> _RECORDS TO PROCESS_
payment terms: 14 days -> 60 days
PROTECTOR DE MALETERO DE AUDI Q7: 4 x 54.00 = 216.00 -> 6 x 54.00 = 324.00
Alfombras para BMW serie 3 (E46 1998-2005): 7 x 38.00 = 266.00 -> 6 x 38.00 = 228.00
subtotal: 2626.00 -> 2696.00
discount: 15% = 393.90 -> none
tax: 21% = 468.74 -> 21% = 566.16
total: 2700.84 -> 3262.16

...

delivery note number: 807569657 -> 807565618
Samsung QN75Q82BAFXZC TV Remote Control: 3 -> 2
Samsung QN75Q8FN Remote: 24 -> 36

> _WORK TO BE COMPLETED_
Line by line, check the listing above for the string "Remote" and say how many lines have it, giving the number alone.

> _ANSWER_
2